## Stored data
* * *
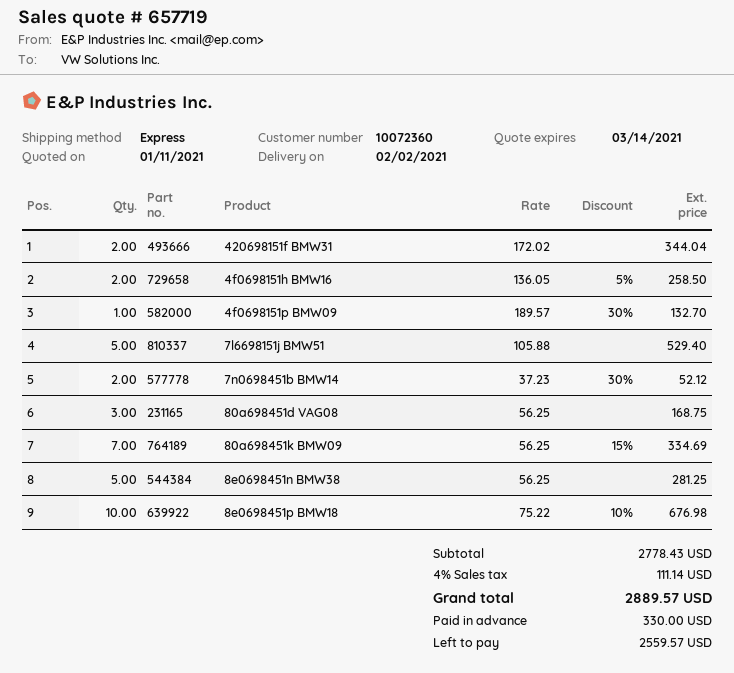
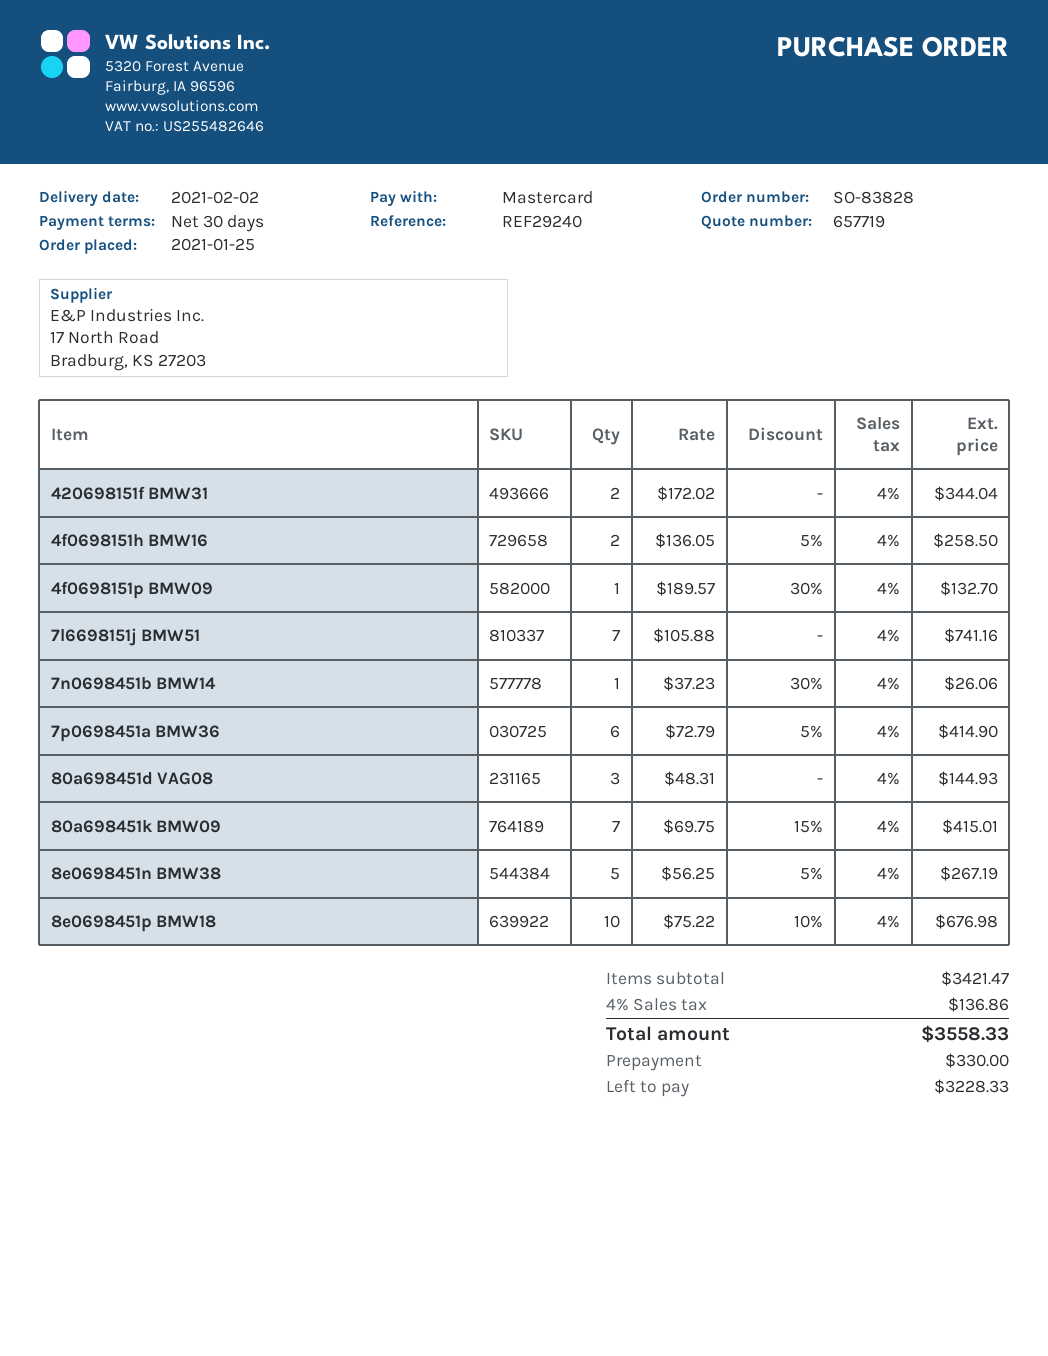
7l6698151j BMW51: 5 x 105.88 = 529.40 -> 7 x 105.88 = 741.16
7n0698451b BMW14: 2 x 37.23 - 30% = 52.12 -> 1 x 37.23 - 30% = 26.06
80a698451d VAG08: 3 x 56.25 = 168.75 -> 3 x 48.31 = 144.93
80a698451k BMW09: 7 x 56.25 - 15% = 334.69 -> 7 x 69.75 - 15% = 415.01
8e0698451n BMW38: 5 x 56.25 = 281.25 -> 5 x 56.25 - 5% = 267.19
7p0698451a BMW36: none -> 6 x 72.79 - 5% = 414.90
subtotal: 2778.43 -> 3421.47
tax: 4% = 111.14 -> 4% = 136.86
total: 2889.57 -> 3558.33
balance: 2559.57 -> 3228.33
* * *
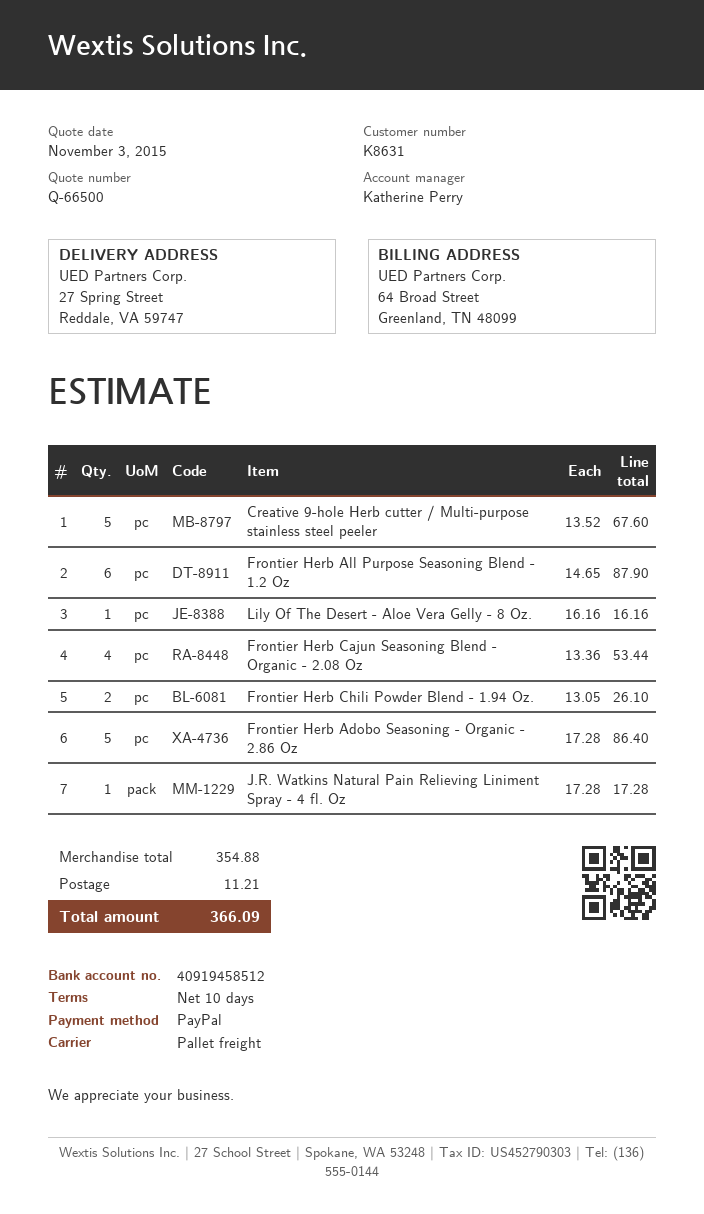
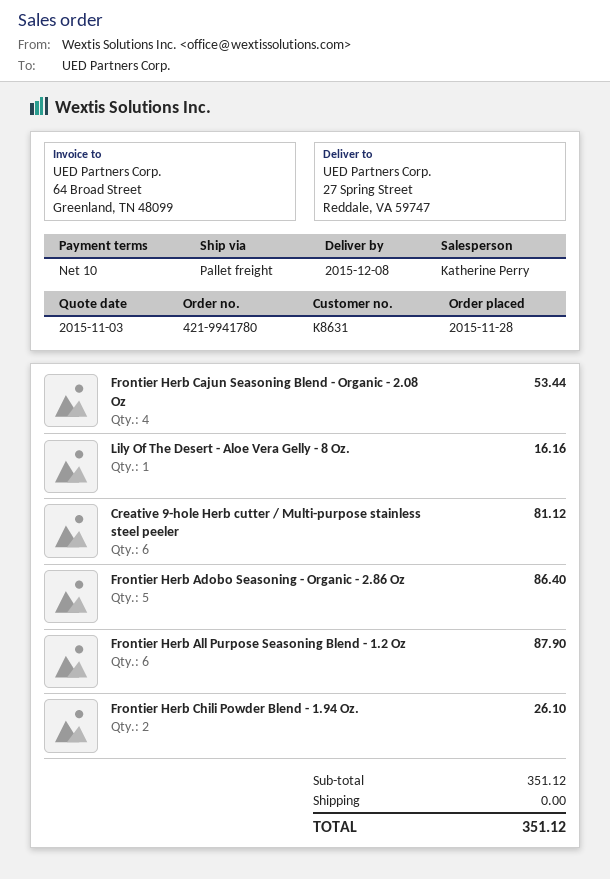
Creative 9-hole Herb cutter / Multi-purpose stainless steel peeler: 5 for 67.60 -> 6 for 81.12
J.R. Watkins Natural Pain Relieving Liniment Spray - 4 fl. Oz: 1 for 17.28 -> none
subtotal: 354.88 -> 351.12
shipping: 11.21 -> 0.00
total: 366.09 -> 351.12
* * *
## Task prompt
Return all lines from the material that contain "subtotal".

## Output for this exercise
subtotal: 2778.43 -> 3421.47
subtotal: 354.88 -> 351.12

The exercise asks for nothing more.